2) Minted coins - ostensibly for collectible value but are also more easily trade-able. Silver or gold eagles or coins from various countries.
3) Bullion - silver 1000 oz bars have little premium over the spot price. Smaller denominations do, in either case you would want to get the bullion from a recognized mint.
Silver has been money for longer than gold has been money. It follows the gold market usually pretty well. Last Nov-Dec-08 gold began rising and silver didn't immediately follow. I think it has been correcting that gap recently.
Precious metals ought to be in everyone's asset mix - at least 10-20%. Since Obama is spending and inflating more PMs should be accumulated defensively.
With powerful worldwide parties looking to diversify out of the dollar, the idea of a gold based one seems to me to make the most sense.
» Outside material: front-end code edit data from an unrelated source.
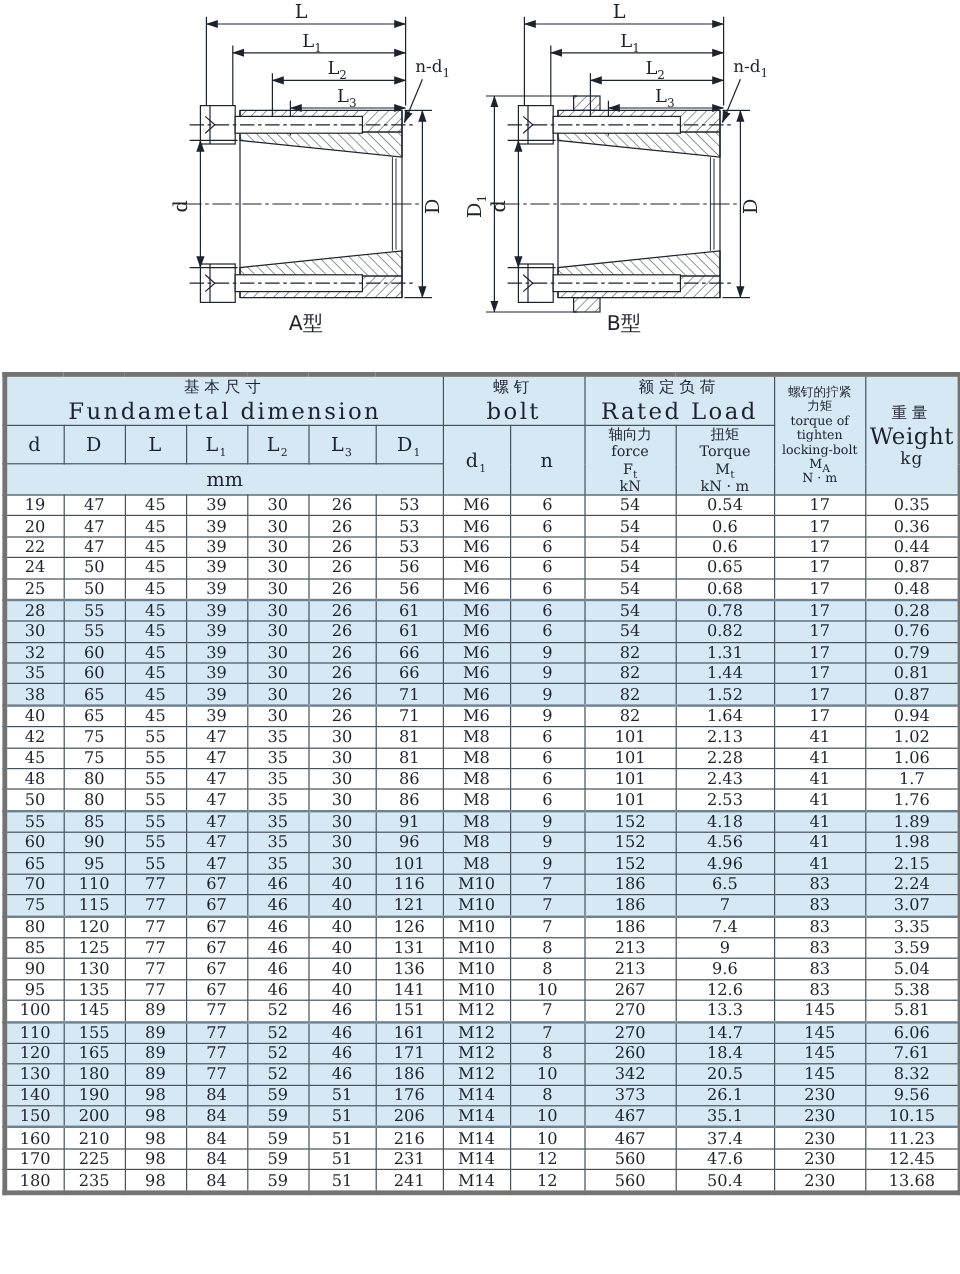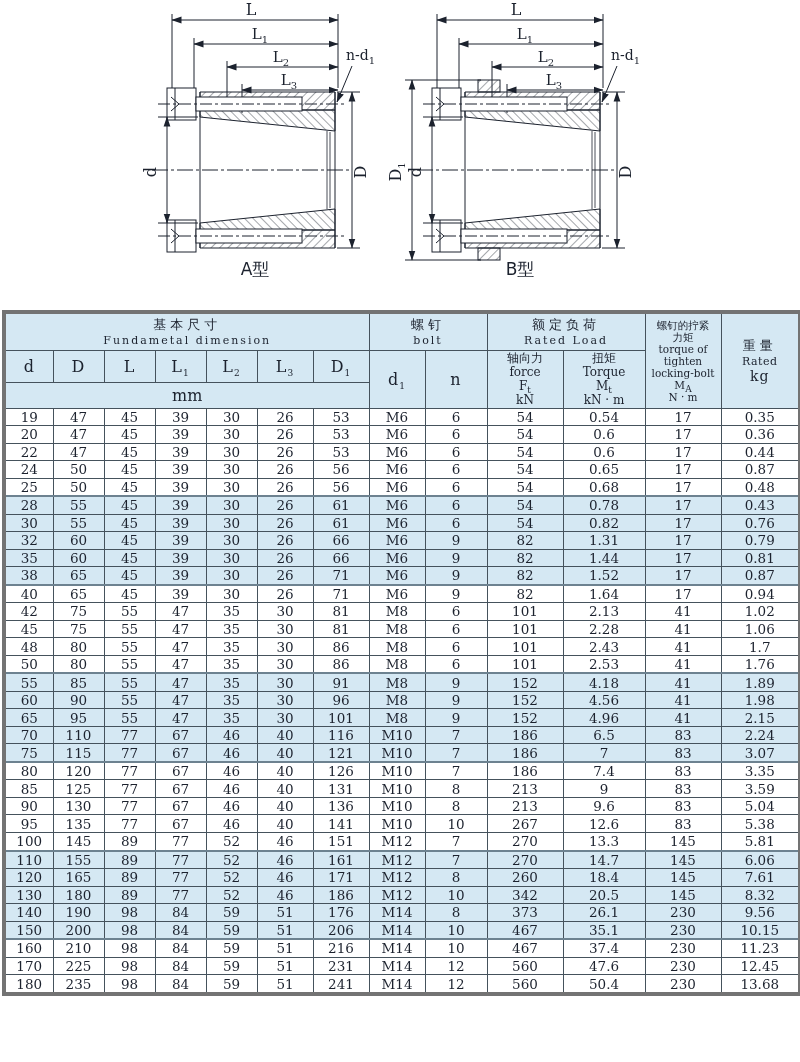--- a/index.html
+++ b/index.html
@@ -16,7 +16,7 @@
   thead th{background:#d5e8f3;}
   .hrow1{height:38px;} .hrow2{height:32px;} .hrow3{height:26px;}
   .zh{font-size:13px;letter-spacing:4px;}
-  .en{font-size:11px;letter-spacing:2px;}
+  .en{font-size:19px;letter-spacing:2px;}
   .sym{font-size:16px;letter-spacing:1px;}
   .unit{font-size:14px;letter-spacing:1px;}
   sub{font-size:9px;line-height:0;}

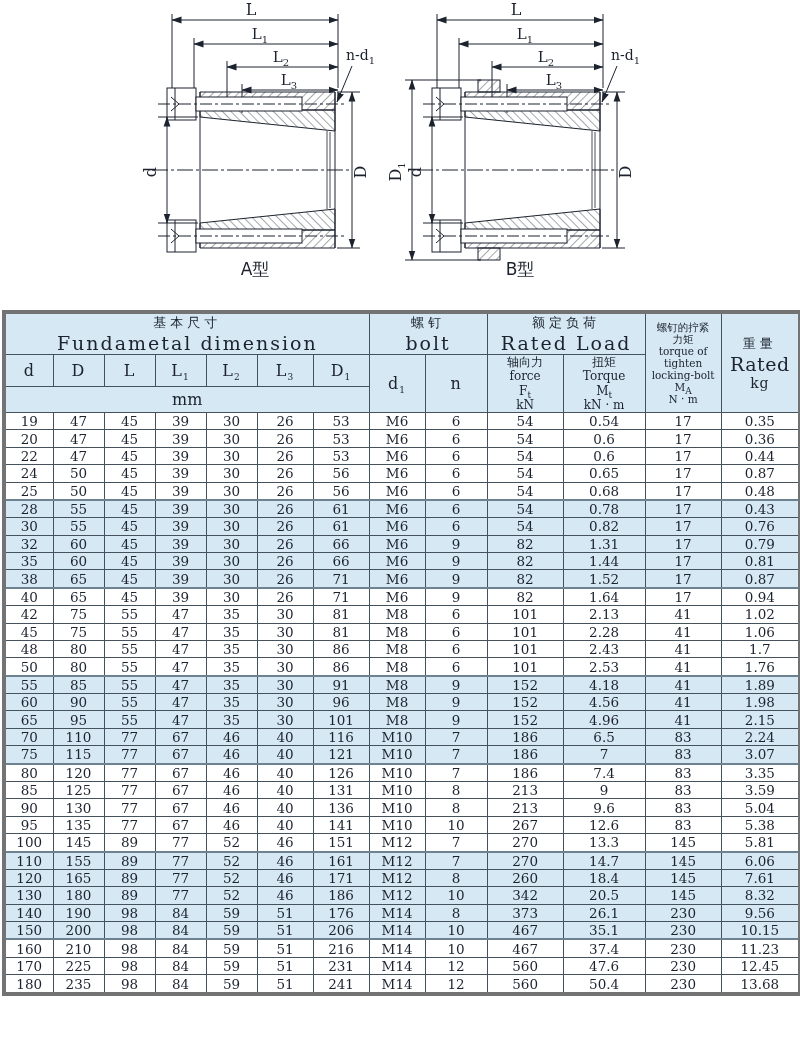--- a/index.html
+++ b/index.html
@@ -178,7 +178,7 @@
         <th rowspan="3">
           <div class="spread">
             <div class="zh">重量</div>
-            <div class="en" style="letter-spacing:0.5px">Rated</div>
+            <div class="en" style="letter-spacing:0.5px">Weight</div>
             <div class="unit">kg</div>
           </div>
         </th>

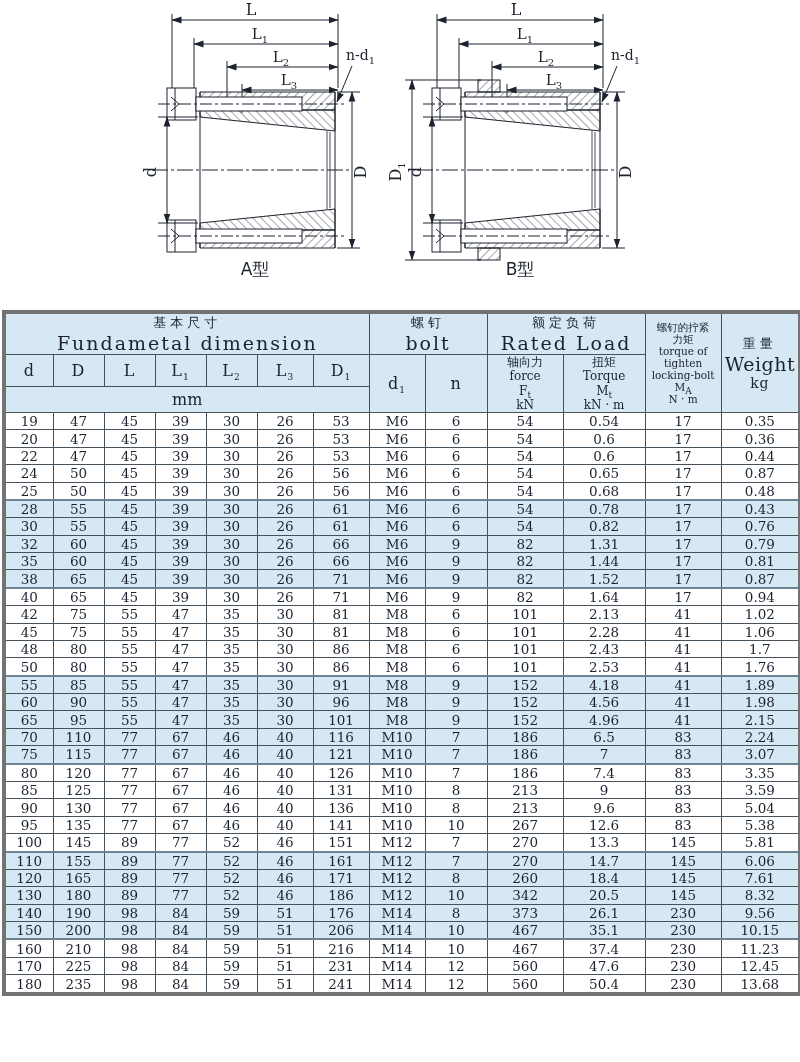--- a/index.html
+++ b/index.html
@@ -299,7 +299,7 @@
           <td>54</td>
           <td>0.78</td>
           <td>17</td>
-          <td>0.43</td>
+          <td>0.28</td>
         </tr>
         <tr class="band">
           <td>30</td>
On the other hand the notion that a few other fiat currencies can be strapped together and weighted as a bundle of alternative fiat currencies is just a useless idea. We trade off one governments incredulous fiat currency performance for a basket comprised by other incredible central bankers with their political agendas. That would be sick. Only a hard-currency backing will work for replacing the dollar.
That's exactly how I see it. For me money is starting to seem more of a convenience factor for exchange, but not as a store of value. In fact, the practice of bundling fiat currencies seems to me about as sensible as bundling bad mortgages.